The discernible lack of identity to Es Posible continues with the guitar-led ‘La Tierra del Mango’ and it brings with it the realisation of what Armadillo’s main problem is: the shoehorning of so many styles into the album, understandably ambitious in theory, actually negates the overall dynamic of the record. Fusing styles has worked very nicely in many other contemporary musical projects to have drawn guidance from Colombian traditions, the aforementioned Cero 39 or the brilliant Ondatropica, but those still beat their way along distinct musical paths while injecting external elements into the sound. What we have here is more like a bunch of random outtakes that never found their place, an album that is less than the sum of its parts, and it struggles to raise itself or the listener. Nor does it help that the songs just aren’t very good.

The apathy continues with ‘Neón’, and the fact that a singing robot and heavy reverb doesn’t disguise that this is generic cumbia.
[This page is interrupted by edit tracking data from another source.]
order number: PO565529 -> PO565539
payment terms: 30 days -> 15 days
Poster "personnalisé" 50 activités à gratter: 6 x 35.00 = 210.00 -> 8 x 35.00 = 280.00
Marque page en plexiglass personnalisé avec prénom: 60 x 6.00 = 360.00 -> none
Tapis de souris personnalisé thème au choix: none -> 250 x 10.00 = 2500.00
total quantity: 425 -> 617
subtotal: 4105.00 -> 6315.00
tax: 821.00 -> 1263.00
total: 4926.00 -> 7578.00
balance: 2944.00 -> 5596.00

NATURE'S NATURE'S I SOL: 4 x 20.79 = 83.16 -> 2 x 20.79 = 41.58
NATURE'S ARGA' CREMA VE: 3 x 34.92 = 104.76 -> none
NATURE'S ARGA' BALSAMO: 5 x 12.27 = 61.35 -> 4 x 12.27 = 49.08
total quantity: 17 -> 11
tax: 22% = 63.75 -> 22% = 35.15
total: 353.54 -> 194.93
The bird-related theme continues with ‘El Pájaro Pinto’ but, as with ‘Aves del Valle’, it lacks feathers, gliding aimlessly on an empty shell. The most ‘Latin’ tune on the record is the tropical ballad ‘Copete’, which at first sounds like the ghost of Whitney Houston before it continues the album’s habit of being immediately forgettable. Remixes of ‘Copete’ and ‘Mira’ (the latter by Cero 39) round things off, suggesting that even Maldonado and Álvarez had lost interest by this point as Es Posible really only features a meagre seven songs.

What a pity it is then that a potentially engaging project has turned out this way. This feels rushed, the individual songs lack strength or character, and the album drifts blandly by without ever catching hold of the listener or laying out a purposeful hook. There may be something to admire in the resolute diversity to styles on Es Posible but this also handicaps the record, giving it a ragtag sense of being rapidly thrown together. A disappointment then, but as Maldonado and Álvarez have both proven their musical mettle before now, hopefully no more than a glitch.